Metz is already working on two more versions, too: A 700c PolyRoad (that’ll probably have a cyclocross version, too) with a 22mm inside width and 24 hole lacing; and a 29er Cross Country / Trail wheel with 22mm inside width and two lacing options – 28 hole and 24 Hole for 2:1 lacing

Both will share the same 7mm differential and Snugfit tubeless ready design. Stay tuned for more coverage when Eurobike starts on August 25th!

15 COMMENTS

  1. Why? Is there a legitimate bennefit? Looks neat, but are we breaking all that many spokes? Do we need stiffer wheels? World Cup XC and DH are testing wheel builds with more elastic spokes with carbon hoops. What’s the point? How much power are people putting out in their backyard?

  2. I just built a set of Nextie Wildcats with a 3.5mm offset. Identical spoke lengths front and rear and almost identical bracing angles on Chris King hubs. Absolutely a breeze to tension up and true . Not sure this design really improves on an offset rim profile with 4-5D drilling on the offset side holes.

  3. So…”The goal of any 1:1 wheel is as close to equal bracing angles as you can get and this is just one more tricky way to get closer.”…

    but at the same time…”Metz is already working on a 29er Cross Country / Trail wheel with 22mm inside width and two lacing options – 28 hole and 24 Hole for 2:1 lacing

    Wait, whaaa? How does this system work with 2:1? Isn’t the whole point of 2:1 to balance the tension in wheels with uneven bracing angles, which apparently shouldn’t exist with this type of rim in the first place.

    On a more positive note, Quai sounds like a pretty cool company! Does anyone know examples of any products that they have helped to bring to market?

  4. @Gruntled Hintrap Don’t you know everyone in the comment section is an aerodynamicist *and* metallurgist, and has 20 years of experience with carbon fiber production, as well as wheel building?

  5. It’s good to see a wheel manufacturer use (experiment?) carbon in a manner different than just copying an aluminum profile/structure in carbon. (I could see the next 5 or 10 years producing a wild variety of carbon rim shapes that take advantage carbon’s inherent properties.)

  6. It certainly looks interesting but was does it achieve that the offset rim and asymmetric hub flanges of my Ritchey wheels didn’t do in 2008?
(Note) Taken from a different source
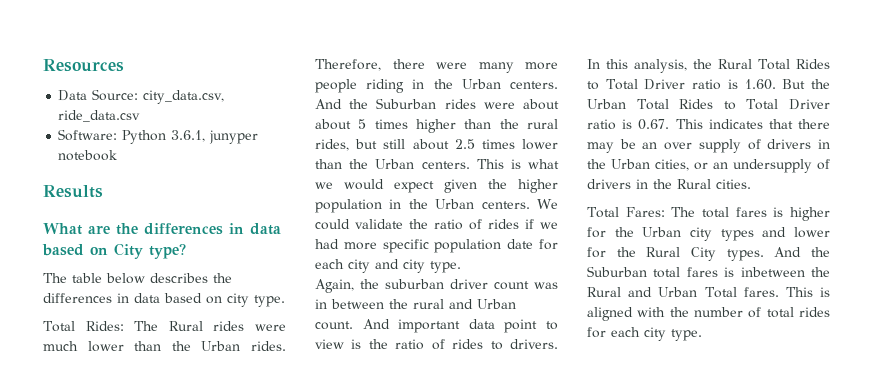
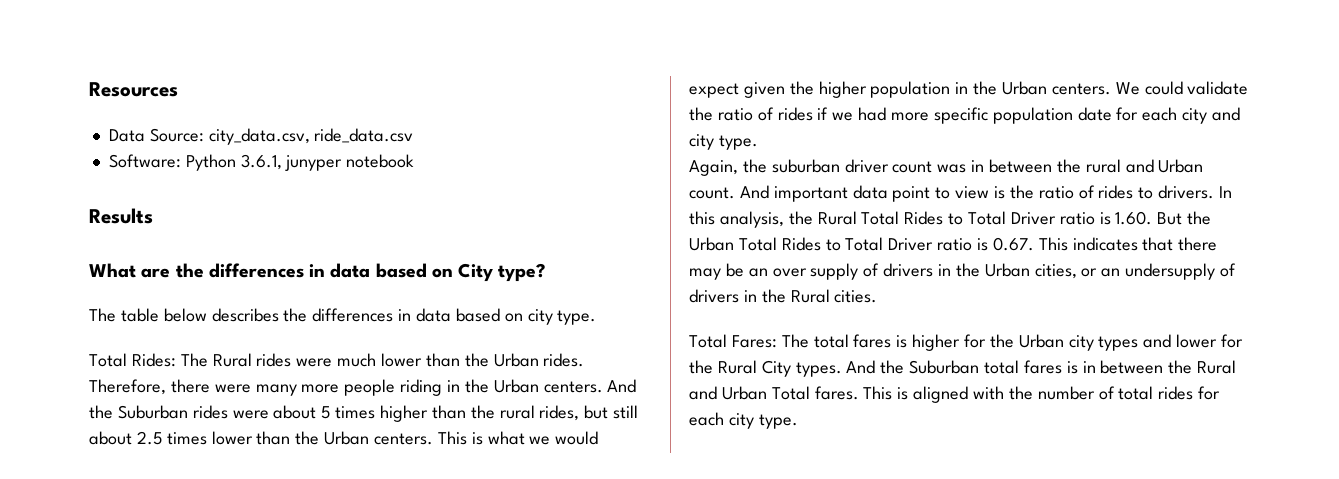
[315,119,351,130] about -> (317, 412) none
[740,267,805,277] inbetween -> [1082,360,1164,374] in between

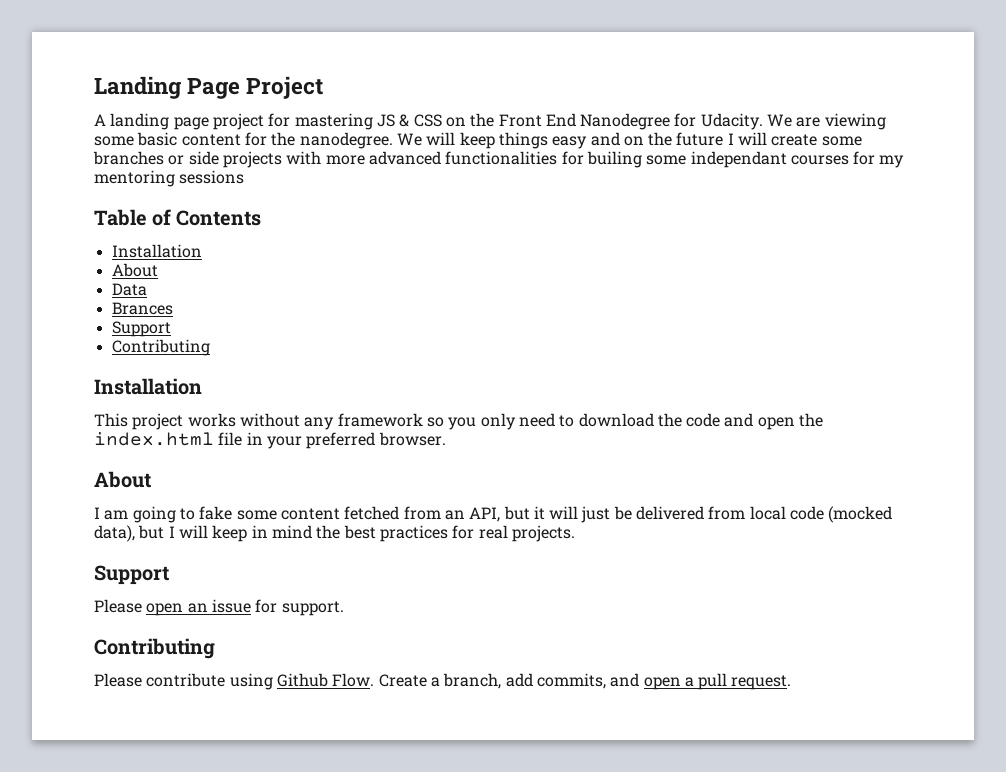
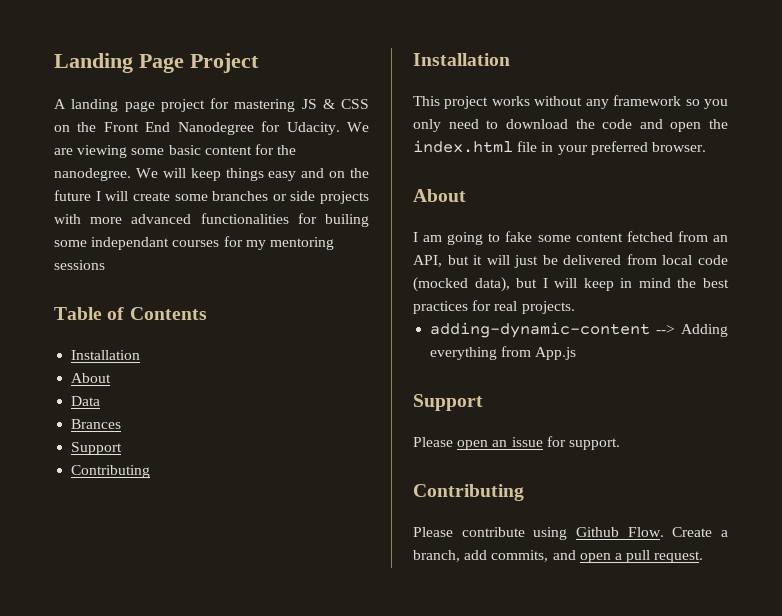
(575, 533) none -> [430,322,728,338] [430,346,577,360] // adding-dynamic-content --> Adding everything from App.js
  7. @chasejj, In these rim’s defense, they improve bracing angle on the dished side of the rim just like an offset/asym rim, however these do it without reducing the bracing angle on the opposing side, unlike a offset/asym. All else being equal, that should make the wheel more stiff laterally.

  8. “The side benefits are incredibly unique look and a box section on our Enduro rim that is super strong and laterally and torsional stiff while remaining very light.”

    Flip this statement around. I bet they came up with the look first, then went hunting for a technical explanation for it.

  9. highly doubt they’ll be worth the $$ they’re going to cost, but they look pretty rad IMO. will look even better with some giant knobby on ’em.

  10. Someone photoshop these on a bike, I bet they look awesome on a stealth build. I reality though they’ll just be harder to clean.. though not as bad as Alchemists I-beam.